¿Qué ha llevado a los italianos a votar a la extrema derecha por primera vez tras la II Guerra Mundial?





¿Qué ha llevado a los italianos a votar a la extrema derecha por primera vez tras la II Guerra Mundial? El primer error está en considerar que la votación del 26 de septiembre representaba realmente a Italia, cuando realmente, 36% de los ciudadanos no hicieron uso del sufragio, por lo que Hermanos de Italia supone una representación de una parte no tan grande de la sociedad. Sin embargo, ¿Qué es lo que ha llevado a Italia a no presentarse ante la llamada de la democracia?

En primer lugar hay que ser conscientes de que el sistema democrático italiano ha pasado por 67 elecciones en los últimos 76 años, todo un récord. La última legislatura marcó por completo las votaciones pasadas, ya que aglutinó en la sociedad un contexto de rabia, cansancio e impotencia. 

Mario Draghi, el que era en ese momento, desde 2021, primer ministro de Italia, anunció en julio su dimisión al perder el apoyo en el Ejecutivo, momento que se vio duramente marcado por la renuncia de Luigi di Maio que abandonó el Movimiento 5 Estrellas y agravó la crisis ya existente. Se trata de un escenario que, por repetitivo, los italianos conocen bien. Sin embargo, esta decisión resultó mucho más traicionera por el pueblo dada la situación económica del país, afectada por los problemas financieros y de suministros provocados por la guerra en Ucrania y la ‘post pandemia’, que, a su vez, hunde al país en una gran crisis económica y una recesión que se anticipaba desde ese momento.
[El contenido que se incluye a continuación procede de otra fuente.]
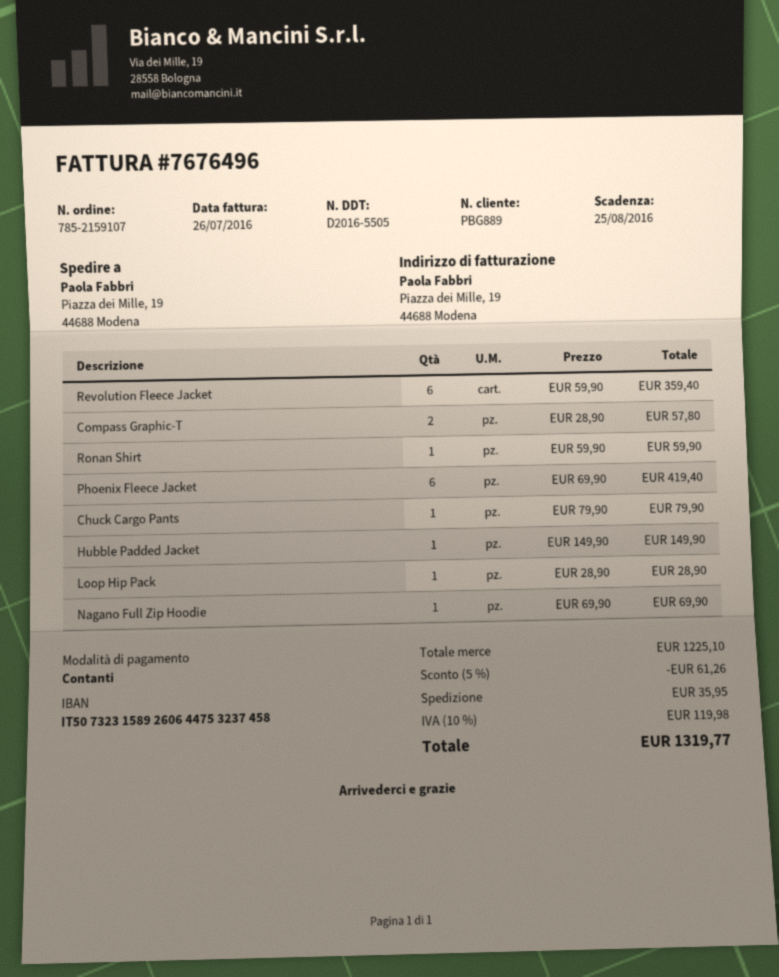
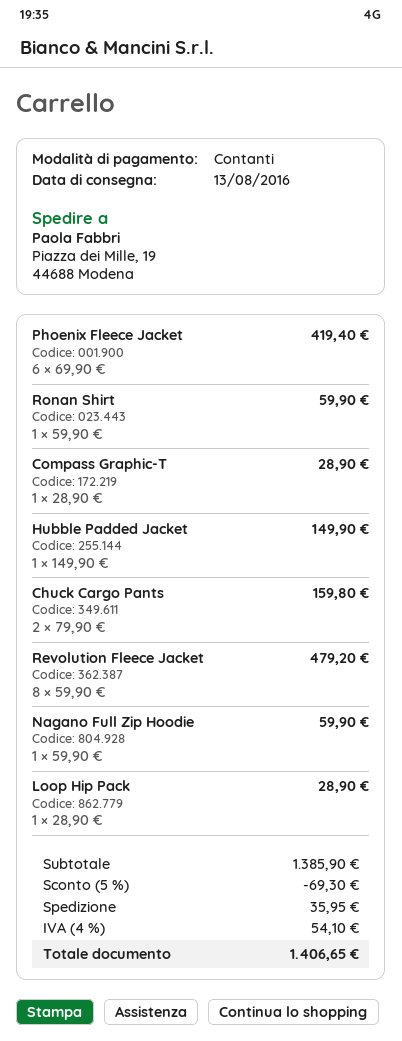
Revolution Fleece Jacket: 6 x 59.90 = 359.40 -> 8 x 59.90 = 479.20
Compass Graphic-T: 2 x 28.90 = 57.80 -> 1 x 28.90 = 28.90
Chuck Cargo Pants: 1 x 79.90 = 79.90 -> 2 x 79.90 = 159.80
Nagano Full Zip Hoodie: 1 x 69.90 = 69.90 -> 1 x 59.90 = 59.90
subtotal: 1225.10 -> 1385.90
discount: 5% = 61.26 -> 5% = 69.30
tax: 10% = 119.98 -> 4% = 54.10
total: 1319.77 -> 1406.65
Por otro lado, hay que tener en cuenta la posición de la ‘otra punta’ de la mesa. La izquierda italiana ya había anunciado que no tenía intención de pactar, prefería no gobernar, y al final es lo que ha sucedido. Estas declaraciones, anteriores al 26, impulsaron la victoria de la derecha. Los límites intraspasables de la izquierda y las divisiones que provoca, históricamente conocidos, ya tuvieron consecuencias en 2001 en la victoria de Berlusconi por una situación similar.

Contra este contexto la derecha de Meloni se mostró como una buena opción. La candidata se encargó de reducir su discurso extremista de cara a las elecciones, dejó más apartados los comentarios xenófobos y los anuncios contrarios a la libertad sexual para compartir un mensaje emocional de apoyo a la población ucraniana y la exaltación de “Dios, la patria y la familia’.

El discurso de Meloni se vio también muy marcado por la postura contraria a la posición de la Unión Europea. Respecto a esto, varios medios españoles, entre ellos El País, no parecieron preocupados por esta posición, dado que entienden que el margen de acción del Estado no sería suficiente como para agitar la UE, sin embargo, en Alemania, algunos como Deutschlandfunk temen la situación y prevén futuros conflictos.

Por otro lado, según compartieron sobre todo medios alemanes, Meloni sí mostró medidas para combatir la crisis y la inflación que desde ese momento tanto se temía en Europa, mediante el recorte de impuestos para aumentar la renta disponible.

Respecto a los medios europeos, en España la crítica fue menos directa, se compartió más información que opinión en las noticias, aunque la subjetividad quedó clara en la elección de los datos que se compartieron. Por su parte, Alemania fue más directa, habló de la relación de Meloni y Mussolini, expuso los argumentos de la candidata y los comparó con datos.  Por otro lado, Reino Unido, no cubrió tanto el tema, aunque inevitablemente compartió los datos, el análisis no fue tan profundo como los que se hizo en otros países. Todo lo contrario con Italia, que ‘jugaba en casa’ y sus medios ofrecieron un análisis exhaustivo sobre el asunto.